Edit tracking data
=== Begin Enclosure ===

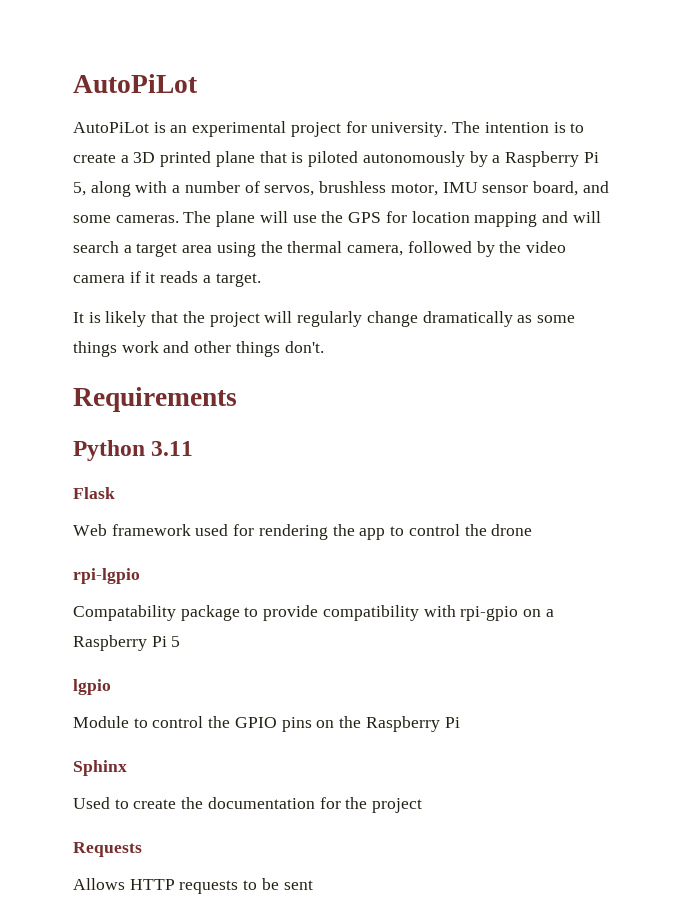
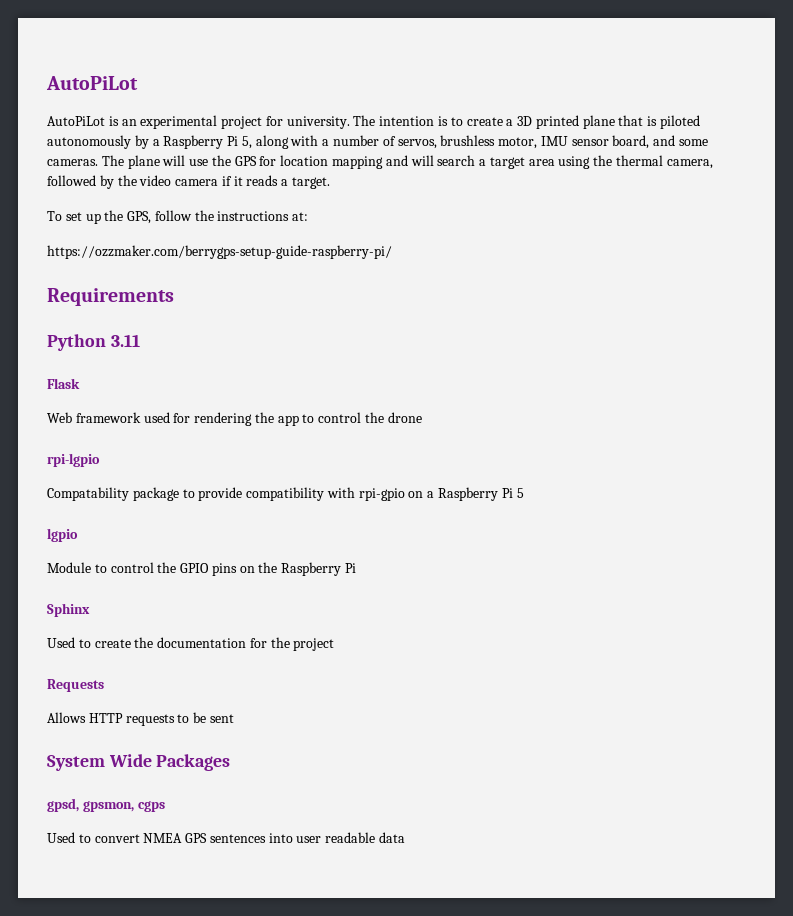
- It is likely that the project will regularly change dramatically as some things work and other things don't.
+ To set up the GPS, follow the instructions at:
+ https://ozzmaker.com/berrygps-setup-guide-raspberry-pi/
+ System Wide Packages
+ gpsd, gpsmon, cgps
+ Used to convert NMEA GPS sentences into user readable data

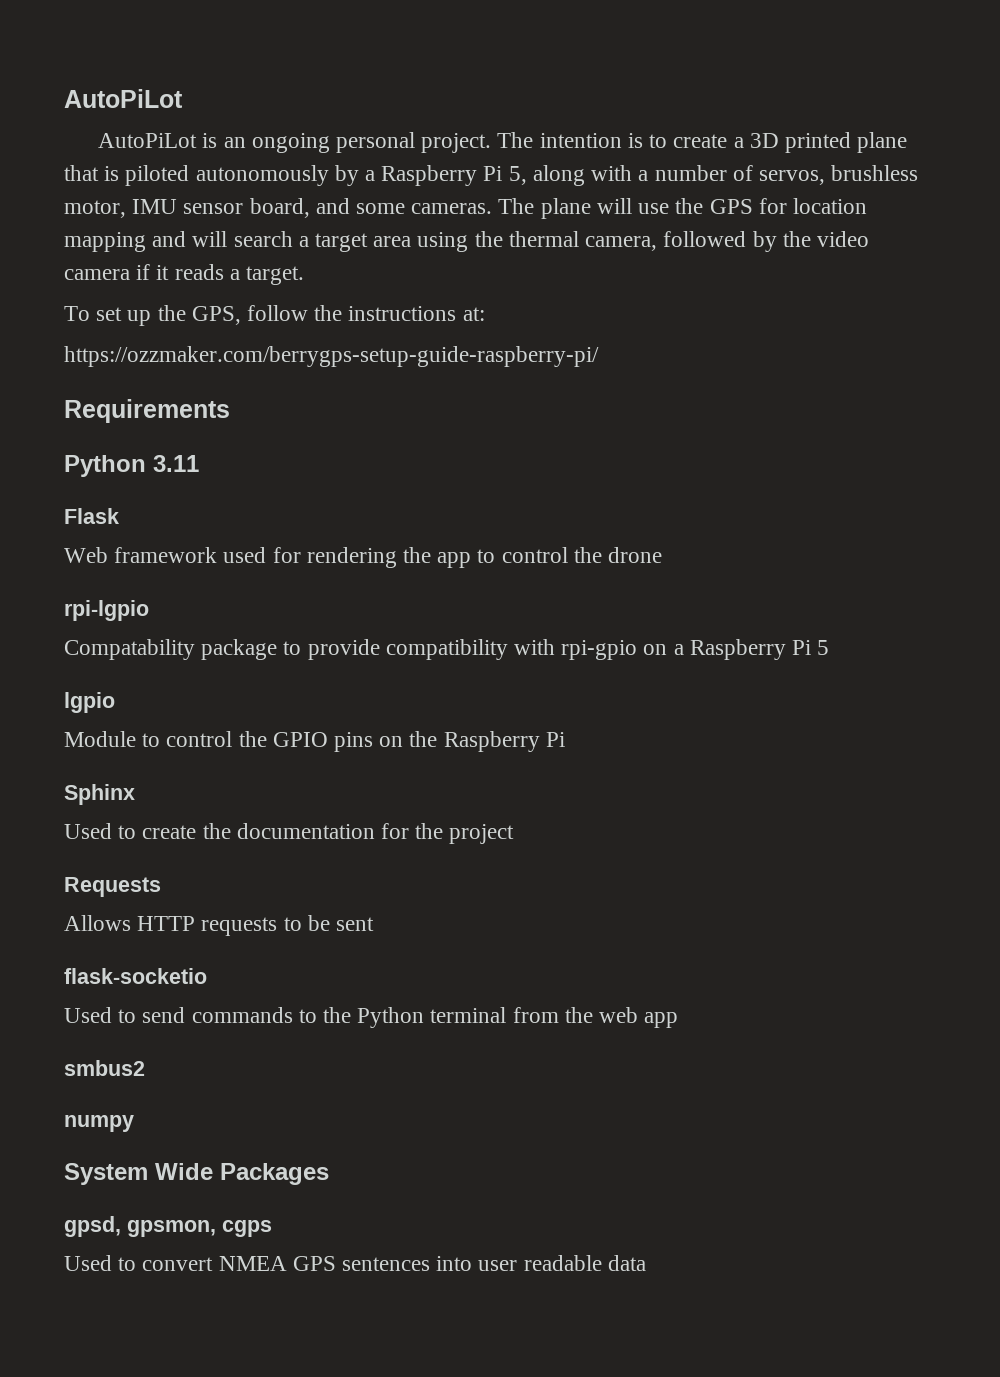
- AutoPiLot is an experimental project for university.
+ AutoPiLot is an ongoing personal project.
+ flask-socketio
+ Used to send commands to the Python terminal from the web app
+ smbus2
+ numpy

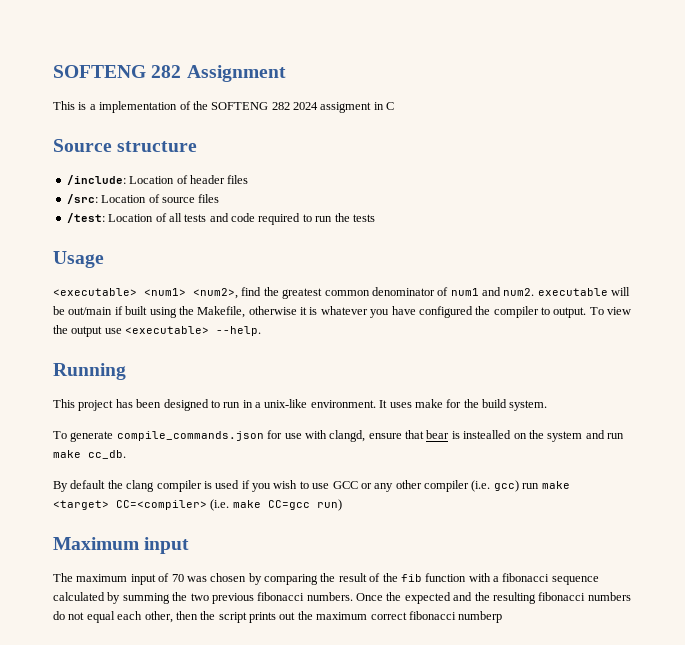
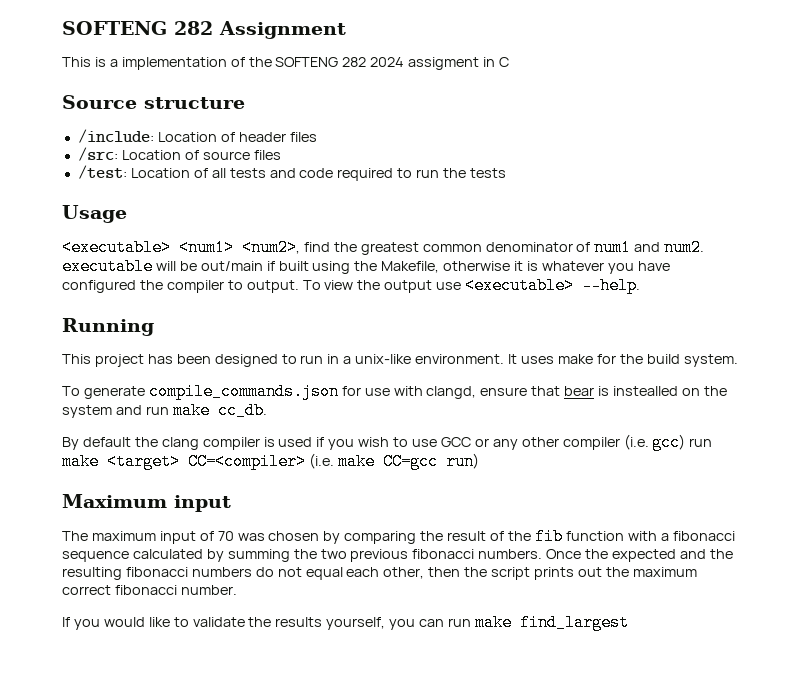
- Once the expected and the resulting fibonacci numbers do not equal each other, then the script prints out the maximum correct fibonacci numberp
+ Once the expected and the resulting fibonacci numbers do not equal each other, then the script prints out the maximum correct fibonacci number.
+ If you would like to validate the results yourself, you can run make find_largest

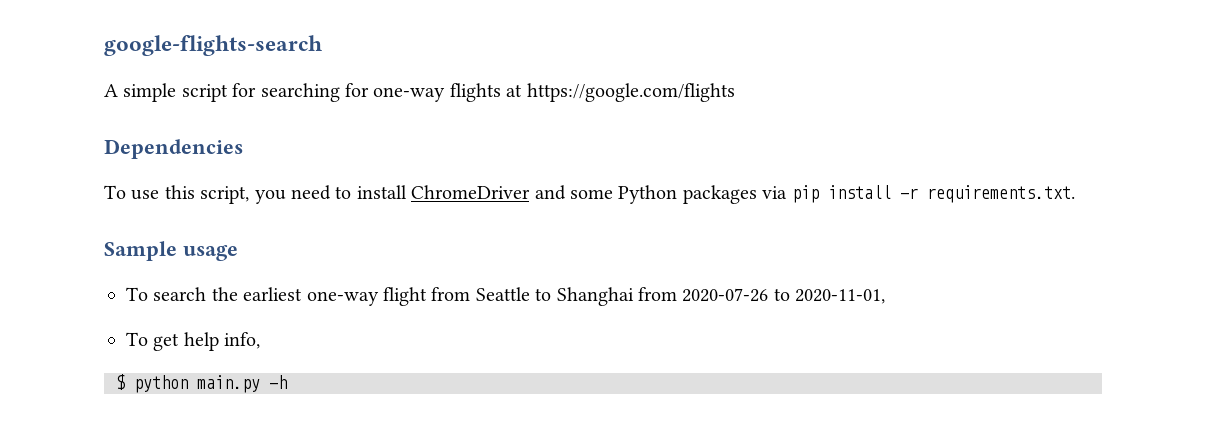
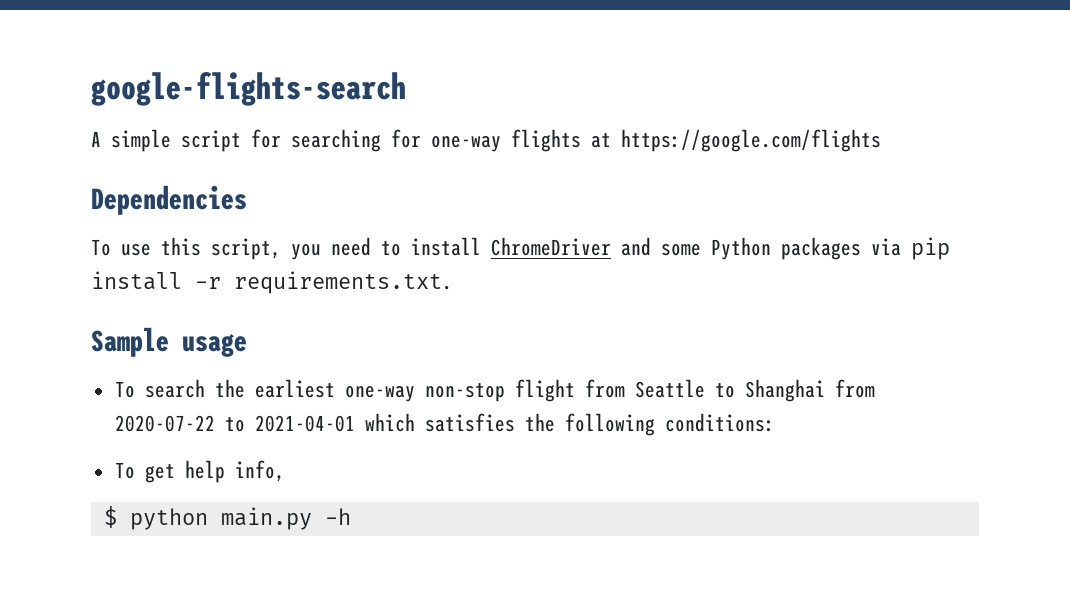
- To search the earliest one-way flight from Seattle to Shanghai from 2020-07-26 to 2020-11-01,
+ To search the earliest one-way non-stop flight from Seattle to Shanghai from 2020-07-22 to 2021-04-01 which satisfies the following conditions:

=== End Enclosure ===

PROBLEM STATEMENT:
Every line of the entries above that holds "Seattle" should be copied out.

YOUR RESPONSE:
- To search the earliest one-way flight from Seattle to Shanghai from 2020-07-26 to 2020-11-01,
+ To search the earliest one-way non-stop flight from Seattle to Shanghai from 2020-07-22 to 2021-04-01 which satisfies the following conditions:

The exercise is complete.